Я достала с полки, пританцовывая от радости, сочинения, хвалимые моими всеведающими сослуживцами, но не читанные мною: «Феномен человека» Пьера Тейяра де Шардена, «Проблемы интуиции в философии и математике» Валентина Асмуса, «Сфинксы XX века» Рэма Петрова, «Народ» Жюля Мишле.

«Эк, хапнула!» — ликовала я, направляясь в кухню. При звуке трескучего шелеста (Наталья переворачивала на сковороде жарящуюся картошку) осеклась моя радость: книги из собственной библиотеки отдаю, кипя от возмущения еще яростней, чем масло на раскаленной сковороде. Вдруг Наталья тоже из породы библиотафов: если она и позволит взять книги, во мне будет конвульсировать ее скаредность и я прочитаю их без упоения, предопределенного толками моих товарищей.

От неуверенности и боязни унижения я скорбно склонила голову, выдвинула перед собой руки: на ладонях безучастно лежали Асмус, Мишле, Петров, Тейяр.

Какую-то ненатуральность Наталья углядела в моей позе, и, хотя от газовой плиты донесло запах пригара, она успела прикинуть, что к чему, и досадливо отмахнулась:

— В прихожке на гвоздике тетрадка. Запишите на свою букву.

Я записала. Живенько спрятала книжки в портфель, Мишле даже спровадила в тайничок для облюбованных авторов. Вернулась на кухню.

— Не боишься, что уведу? (Вот нахалена: едва познакомились — и перехожу на «ты»).

— Мне нравится, когда книгам приделывают ноги.

— Что нравится-то? Воровство?

— Невинное. Бессовестно держать книгу без пользы. Горький как поступал? Прочел — подарил. Презираю частнособственничество библиофилов. Между прочим, нас с Маратом мальчик подтолкнул... На Волге. В санатории. Он пришел из деревни с отцом, с пасечником. Марат сдружился с пасечником. Печень у Марата болела. Пасечник снабжал его пергой. Побыли они у нас. Вернулись в деревню. Мальчик и спрашивает: «Пап, почему сейчас не раскулачивают?» — «Некого». — «А дядю Марата?» — «Нешто дядя Марат кулак?» — «Вон сколько книг! На сто человеков!»

— Усовестила.

— Инна Андреевна, мы с Маратом считаем, что без культа щедрости немыслимо создавать самих себя как истинных коллективистов. У Марата заместителем по быту и социологии — идеальный человек, Виктор Ситчиков. Между собой мы зовем его спасителем Байкала. Обязательно познакомьтесь.

7

Легкое ускользание собственной молодости я впервые заметила не по ухудшению самочувствия, а по той прохладце, которую стала обнаруживать к застольям. Я никогда не относилась к застольям как к возможности всласть пображничать, а как к поводу для духовного обмена, не ведающего жестокости, торопливости, скудоумия, взаимного недоверия, обманчивого согласия.
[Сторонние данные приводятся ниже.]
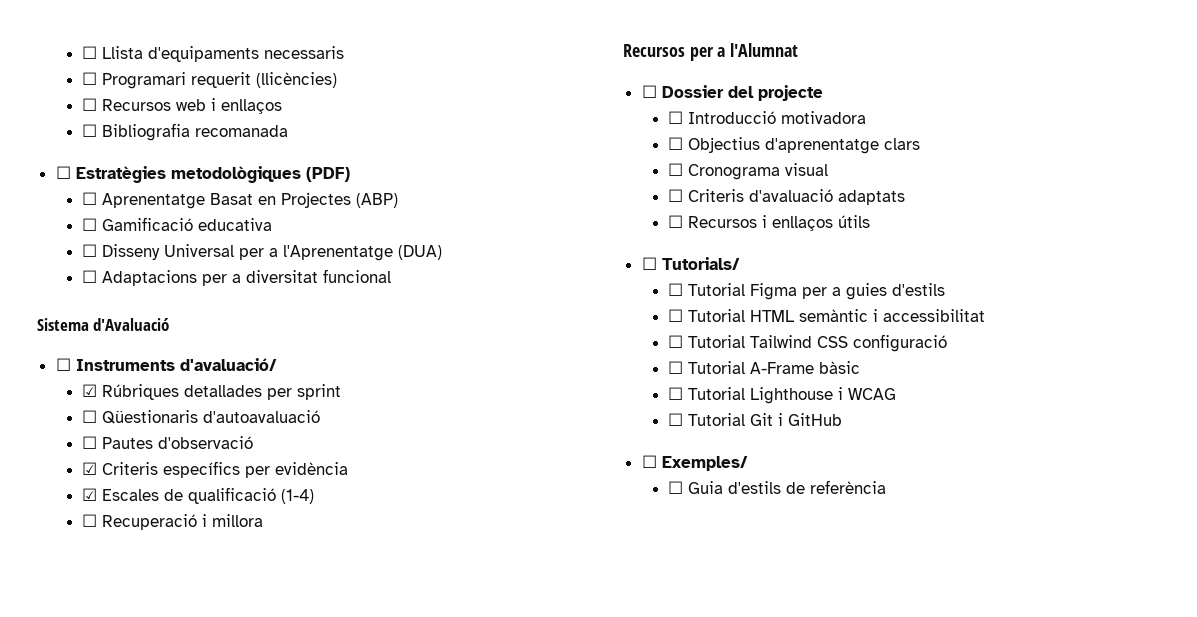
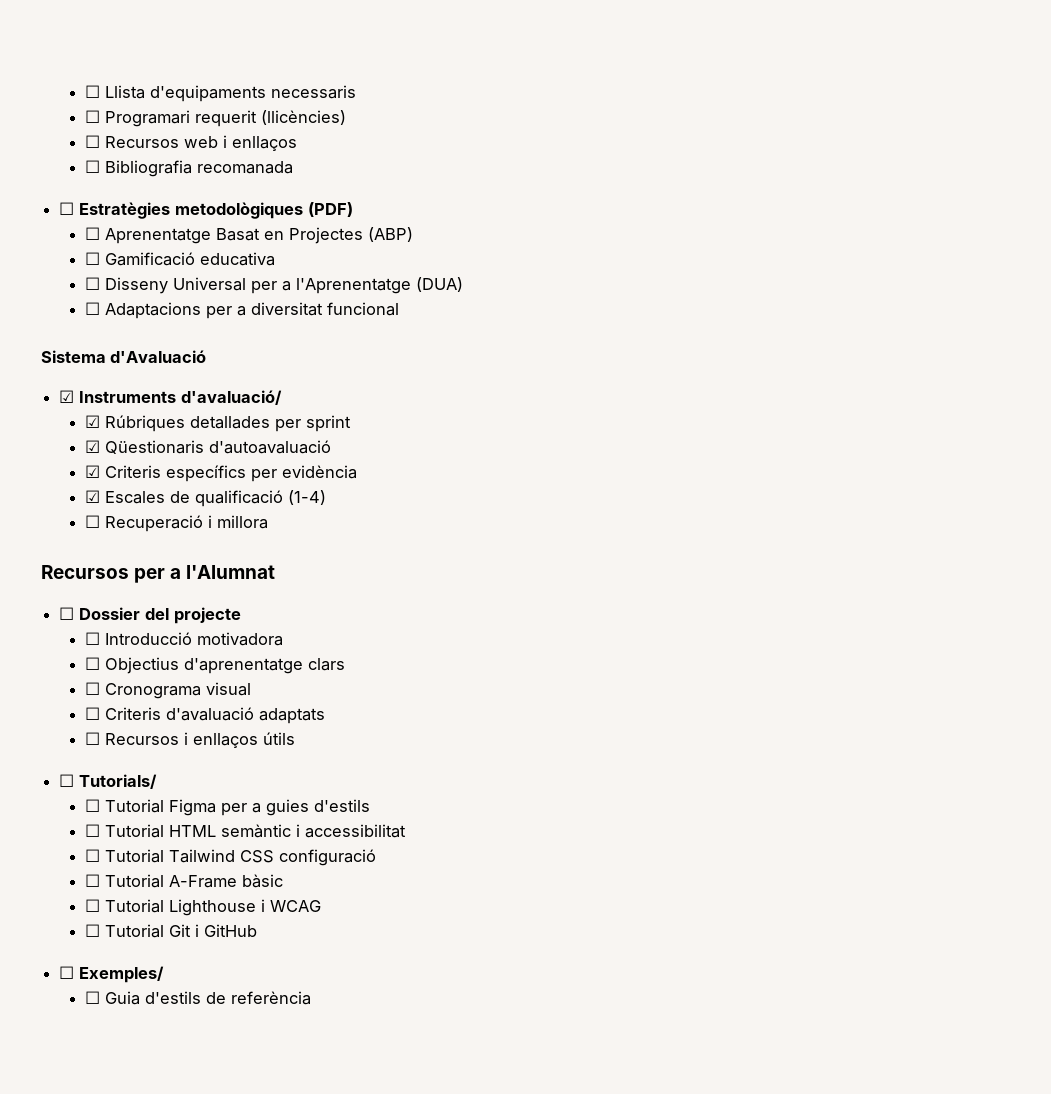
- ☐ Instruments d'avaluació/
+ ☑ Instruments d'avaluació/
- ☐ Qüestionaris d'autoavaluació
+ ☑ Qüestionaris d'autoavaluació
- ☐ Pautes d'observació

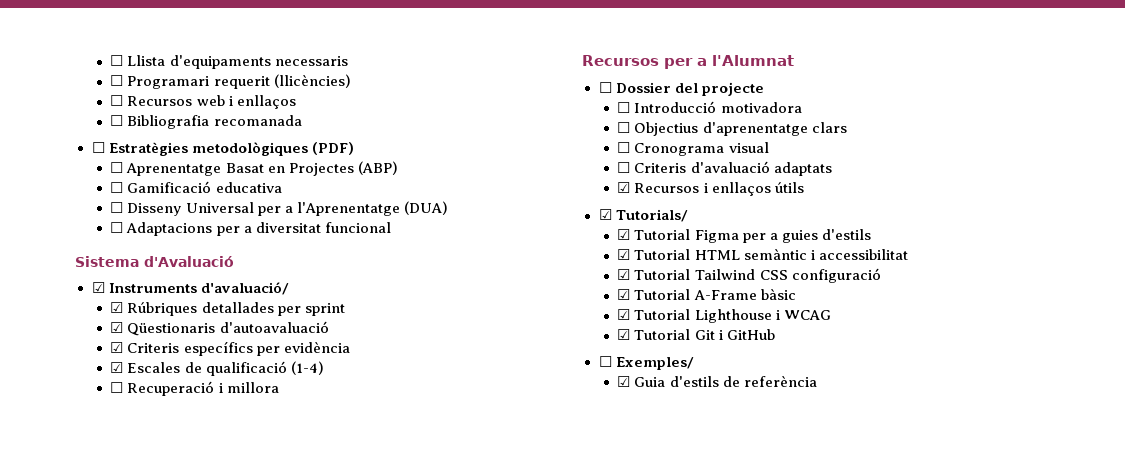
- ☐ Recursos i enllaços útils
+ ☑ Recursos i enllaços útils
- ☐ Tutorials/
+ ☑ Tutorials/
- ☐ Tutorial Figma per a guies d'estils
+ ☑ Tutorial Figma per a guies d'estils
- ☐ Tutorial HTML semàntic i accessibilitat
+ ☑ Tutorial HTML semàntic i accessibilitat
- ☐ Tutorial Tailwind CSS configuració
+ ☑ Tutorial Tailwind CSS configuració
- ☐ Tutorial A-Frame bàsic
+ ☑ Tutorial A-Frame bàsic
- ☐ Tutorial Lighthouse i WCAG
+ ☑ Tutorial Lighthouse i WCAG
- ☐ Tutorial Git i GitHub
+ ☑ Tutorial Git i GitHub
- ☐ Guia d'estils de referència
+ ☑ Guia d'estils de referència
В застольях, где царило любомудрие, возникал  с к л о н  к жизни твоих собеседников, а через них — к безмерной жизни человечества, И внезапно начался люфт в моей страсти к общению, следовательно, к любомудрию, которое помогает совершенствоваться, участвовать в общевозвышающих трудах народа, не оставлять тревог о судьбе планеты. Влечение к домоседству насторожило меня. Устала? Не рановато ли? Неужели под усталость загримировалось стремление освоиться в заслуженной роли созерцательницы? Хватит, мол, с тебя борьбы за справедливость, подошло подкрепление, оно полно свежих сил и иллюзий, что немаловажно, чтоб быстро не извериться, ты, мол, все превзошла и считаешь наивностью надежды на торжество благоразумия и добра.

Ускользание в одиночество — я не дала себе пристраститься к нему. Всякий раз как только начинает завораживать домашний покой, я избавляюсь от него в общении с друзьями.
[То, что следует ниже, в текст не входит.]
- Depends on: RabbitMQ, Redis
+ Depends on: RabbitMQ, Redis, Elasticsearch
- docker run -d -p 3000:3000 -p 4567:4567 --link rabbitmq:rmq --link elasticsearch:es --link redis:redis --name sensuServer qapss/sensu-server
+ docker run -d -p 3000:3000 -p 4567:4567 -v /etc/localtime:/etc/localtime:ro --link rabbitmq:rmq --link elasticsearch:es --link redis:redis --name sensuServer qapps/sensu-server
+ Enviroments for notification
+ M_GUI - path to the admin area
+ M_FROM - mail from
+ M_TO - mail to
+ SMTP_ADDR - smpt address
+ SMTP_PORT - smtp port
В Желтых Кувшинках, когда Наталья отправилась на кухню, я подумала: «Как славно, что здесь очутился Марат! Преудивительно слушать Наталью! «Я — экзотическое существо...» Сейчас засядем до полуночи. Внимать всему, о чем будут говорить, и самой вдосталь пооткровенничать».

Но наша встреча закончилась через какой-то час: Наталье нужно было идти на смену, не куда-нибудь в поликлинику или в больницу — на завод, в цех, для работы на штампе.

— Когда я была девчонкой, папа неусыпно боролся, чтобы я не стала врушкой. Я любила приврать. Лгуньей, благодаря ему, я не сделалась. Подросла, и он отучивал меня от заемных интонаций, причесок, мод, идей: «Не будь штамповкой. Личность должна быть оригинальной». Милый папа, он не знает, что его дочь сделалась штамповщицей.